I’m an AI Researcher in Audio, NLP, and Music

I am a last-year PhD candidate in the Sound and Music Computing Lab, School of Computing, National University of Singapore, advised by Prof. Ye Wang (王晔). My research focuses on advancing music information retrieval (MIR), audio and speech processing, and natural language processing (NLP) through deep learning methods. I am particularly interested in the automatic transcription, generation, and translation of music and lyrics, with a strong focus on self-supervised learning, transfer learning, and controlled generation for real-world applications. Prior to joining NUS, I earned my Bachelor's degree in Computer Science with honors from the Harbin Institute of Technology and completed my bachelor's thesis on piano music transcription at the Auditory Intelligence Research Center, advised by Prof. Jiqing Han (韩纪庆).

Moreover, I am a professional-level violinist and a self-taught guitarist. Please visit the "As Musician" page to explore my music portfolio. I feel incredibly fortunate to have discovered my passion for music and to have the opportunity to work and conduct research in a music-related field.
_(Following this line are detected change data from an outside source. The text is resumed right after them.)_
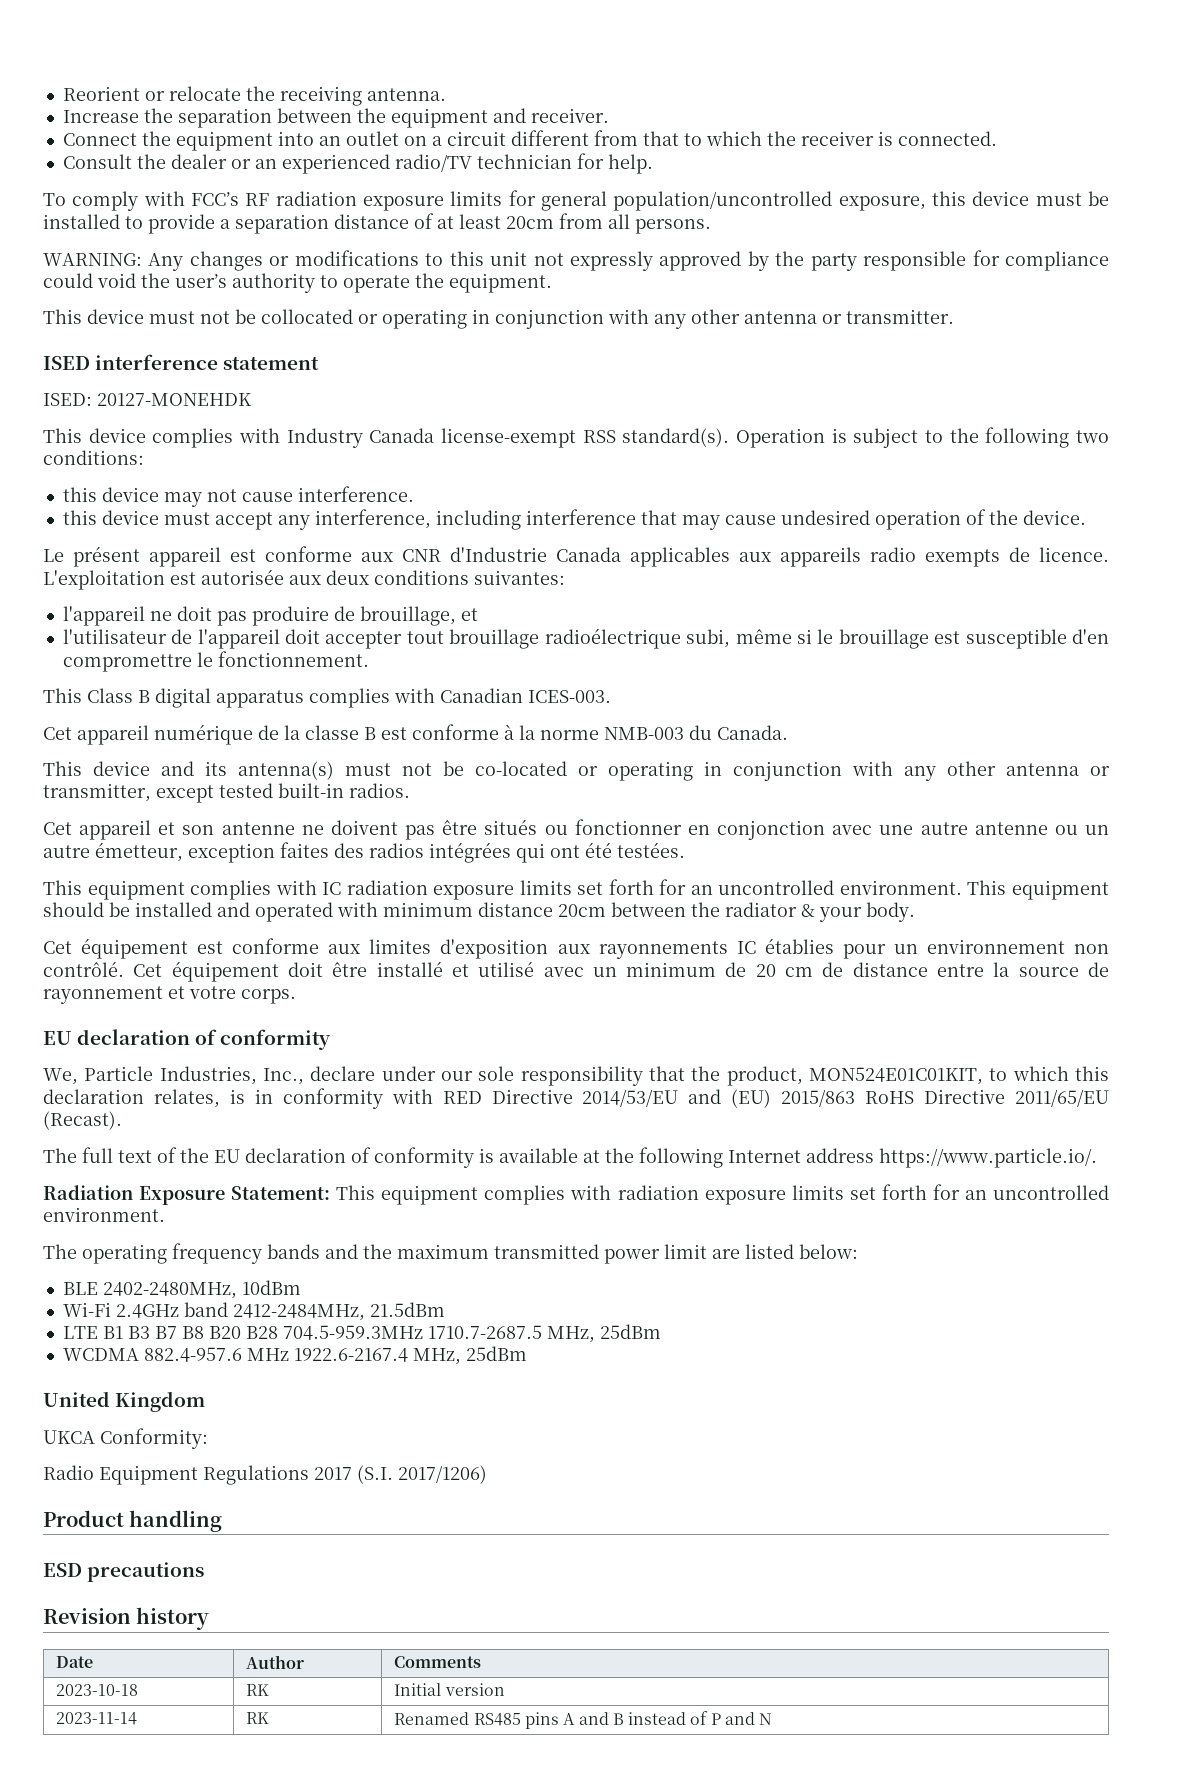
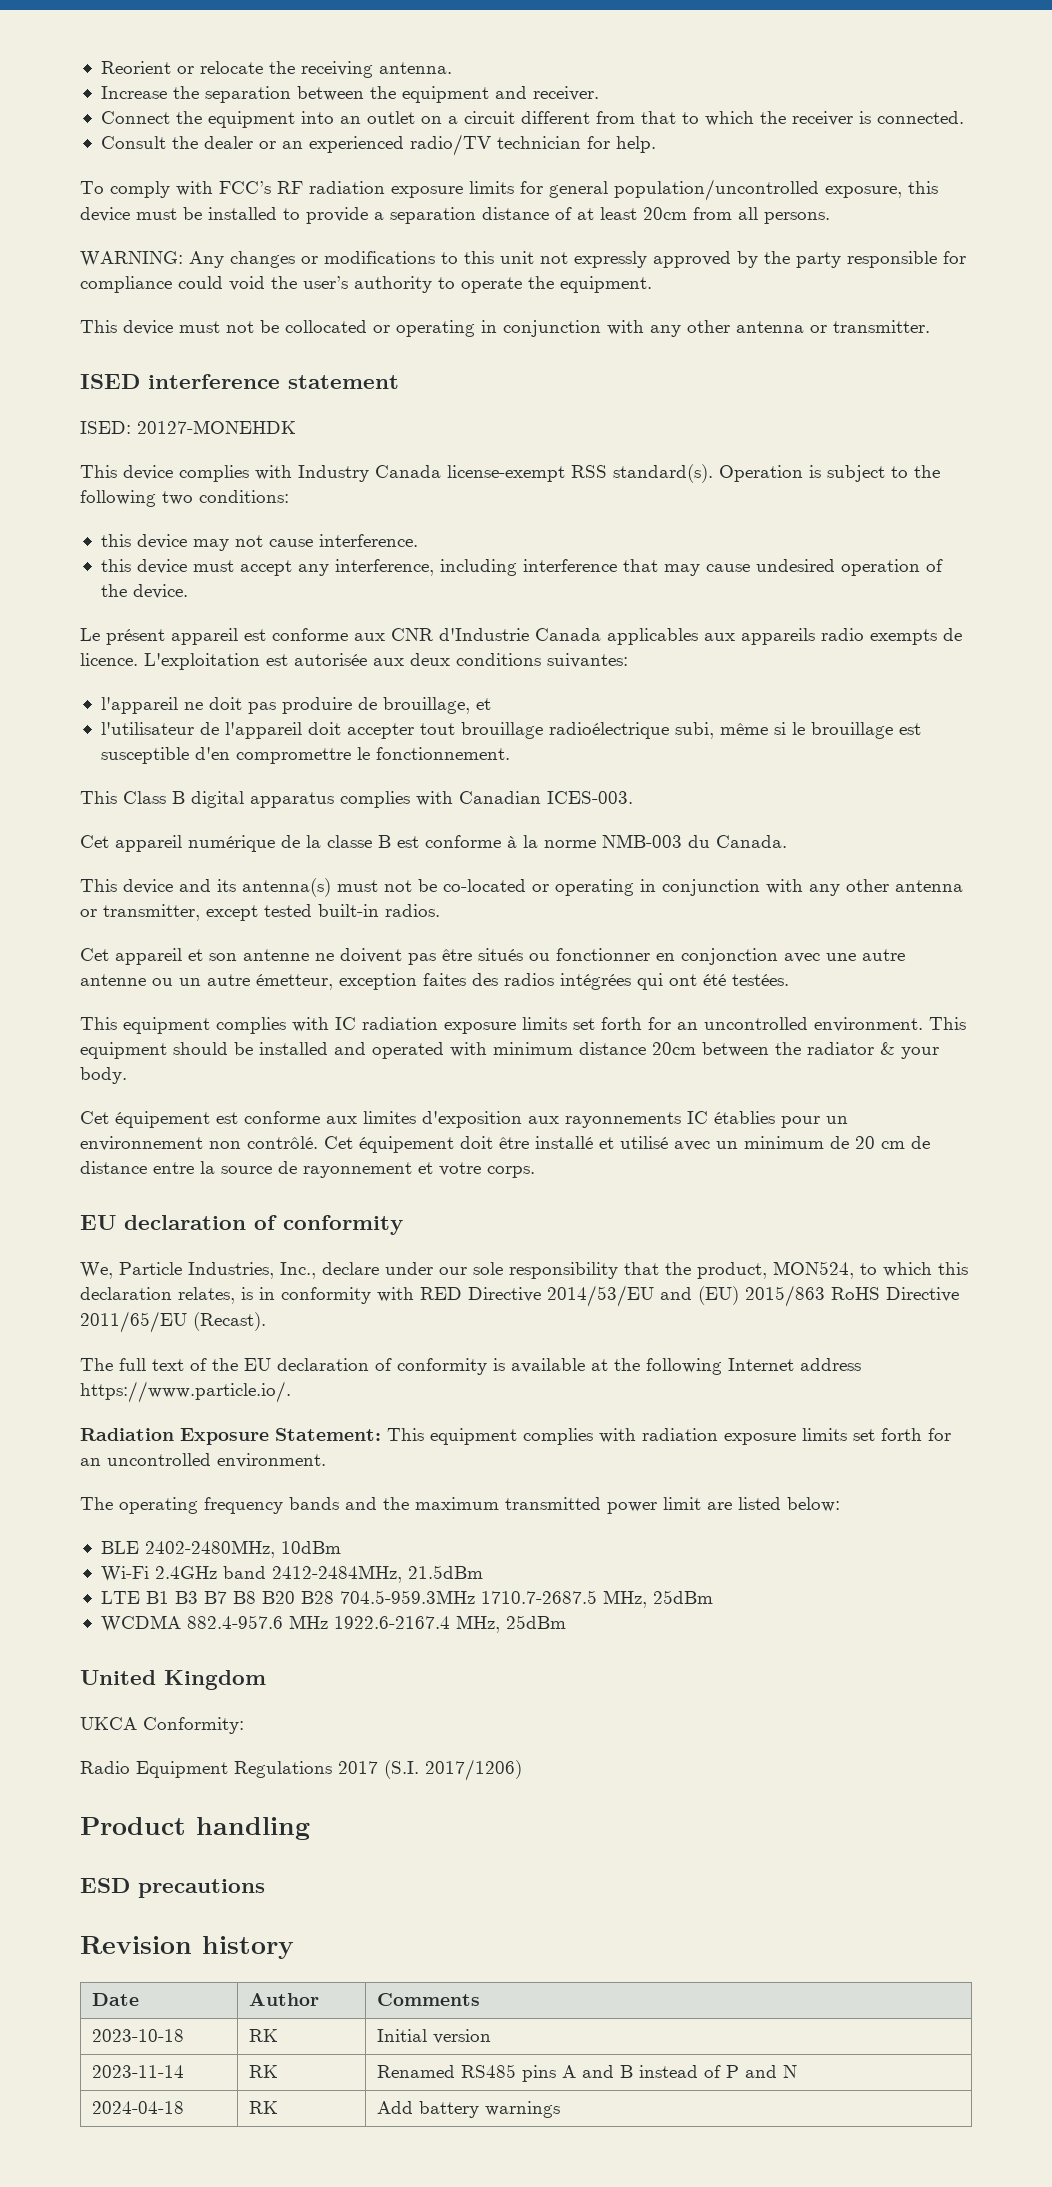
- We, Particle Industries, Inc., declare under our sole responsibility that the product, MON524E01C01KIT, to which this declaration relates, is in conformity with RED Directive 2014/53/EU and (EU) 2015/863 RoHS Directive 2011/65/EU (Recast).
+ We, Particle Industries, Inc., declare under our sole responsibility that the product, MON524, to which this declaration relates, is in conformity with RED Directive 2014/53/EU and (EU) 2015/863 RoHS Directive 2011/65/EU (Recast).
+ 2024-04-18 | RK | Add battery warnings

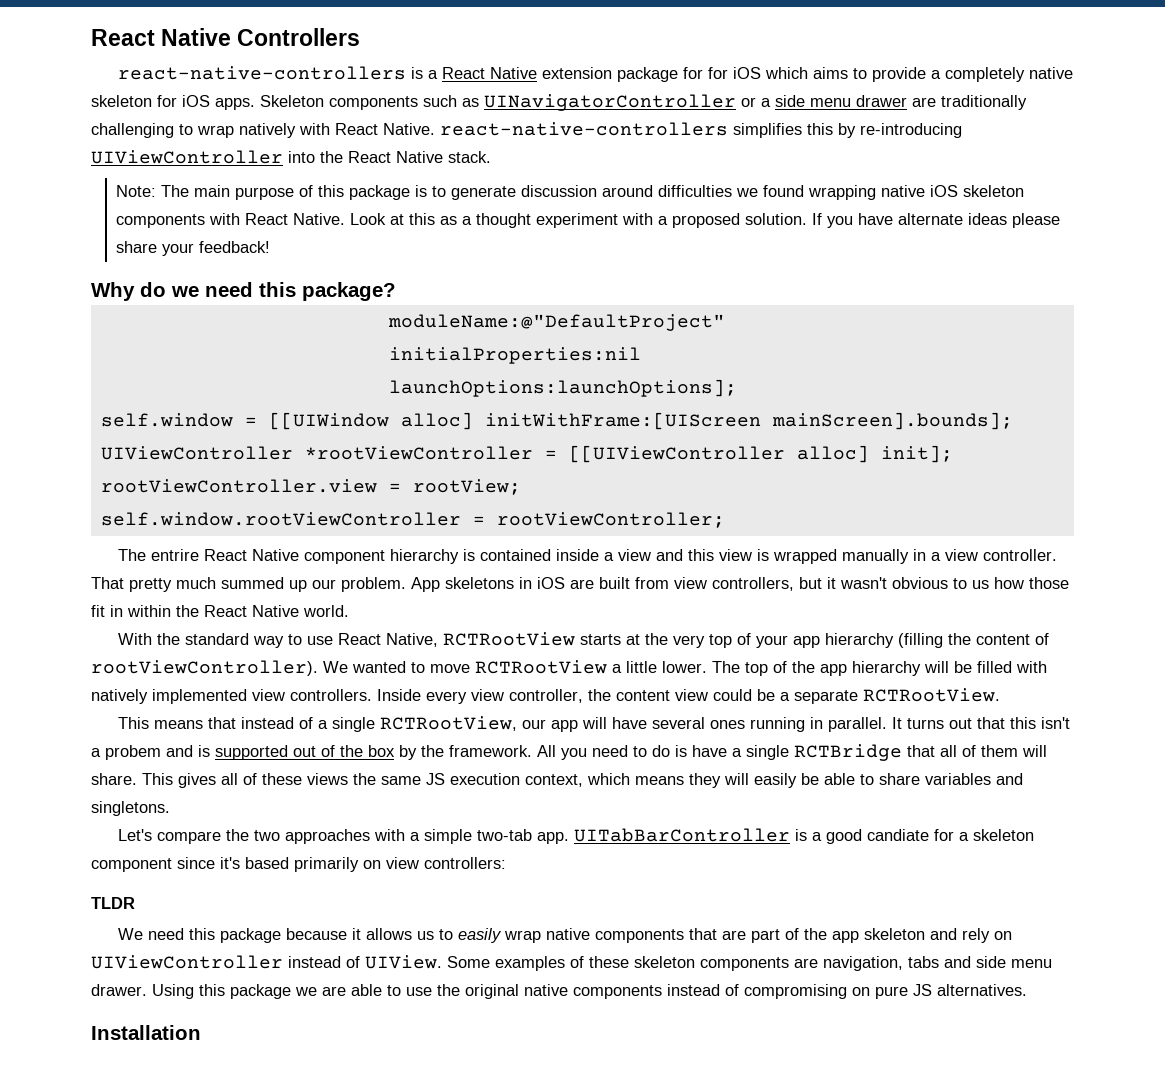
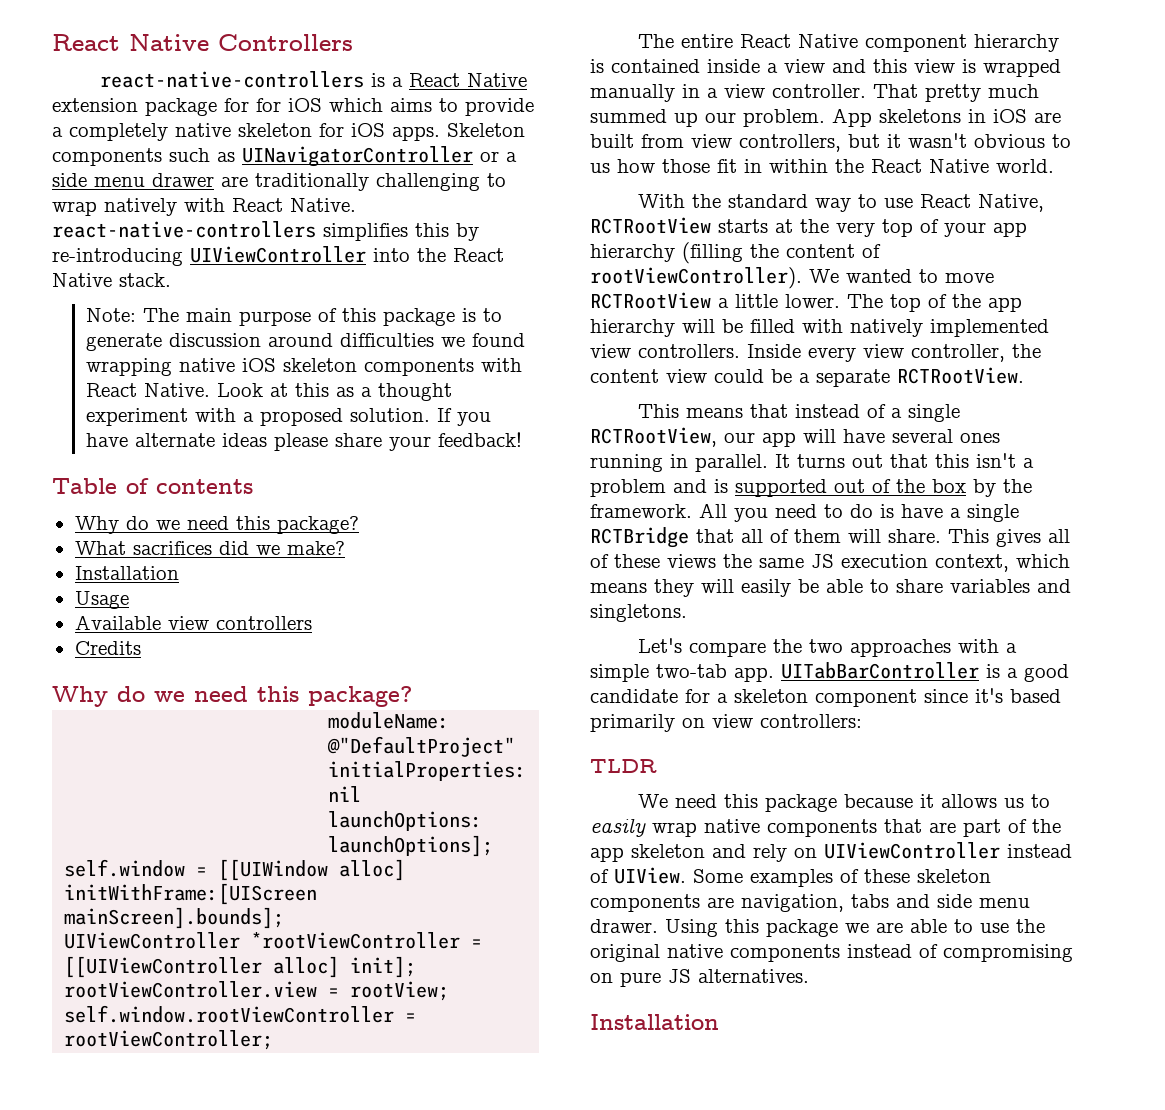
+ Table of contents
+ Why do we need this package?
+ What sacrifices did we make?
+ Installation
+ Usage
+ Available view controllers
+ Credits
- The entrire React Native component hierarchy is contained inside a view and this view is wrapped manually in a view controller.
+ The entire React Native component hierarchy is contained inside a view and this view is wrapped manually in a view controller.
- It turns out that this isn't a probem and is supported out of the box by the framework.
+ It turns out that this isn't a problem and is supported out of the box by the framework.
- UITabBarController is a good candiate for a skeleton component since it's based primarily on view controllers:
+ UITabBarController is a good candidate for a skeleton component since it's based primarily on view controllers:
My love for music energizes and motivates me to continually grow and excel in this area.

Email · Google Scholar · LinkedIn · Full CV · Twitter · WeChat

Publications

(* indicates equal contribution)

Audio Content Analysis

Lead Instrument Detection from Multitrack Music
Longshen Ou, Yu Takahashi, and Ye Wang
2025 IEEE International Conference on Acoustics, Speech and Signal Processing (ICASSP 2025)
[ Code + Model + Dataset | Presentation | ArXiv ]
Transfer Learning of wav2vec 2.0 for Automatic Lyric Transcription
Longshen Ou*, Xiangming Gu*, and Ye Wang
Proceedings of the 23rd International Society for Music Information Retrieval Conf. (ISMIR 2022)
[ Code | ArXiv ]
Exploring Transformer’s Potential on Automatic Piano Transcription
Longshen Ou, Ziyi Guo, Emmanouil Benetos, Jiqing Han, and Ye Wang
2022 IEEE International Conference on Acoustics, Speech and Signal Processing (ICASSP 2022)

Symbolic Music Generation

PhraseVAE and PhraseLDM: Latent Diffusion for Full-Song Multitrack Symbolic Music Generation
Longshen Ou, Ye Wang
Technical Report
[ Demo | Code | ArXiv ]
Unifying Symbolic Music Arrangement: Track-Aware Reconstruction and Structured Tokenization
Longshen Ou, Jingwei Zhao, Ziyu Wang, Gus Xia, Qihao Liang, Torin Hopkins, and Ye Wang
The 39th Annual Conference on Neural Information Processing Systems (NeurIPS 2025)
[ Demo | Code | REMI-z MIDI Toolkit | Slides | ArXiv ]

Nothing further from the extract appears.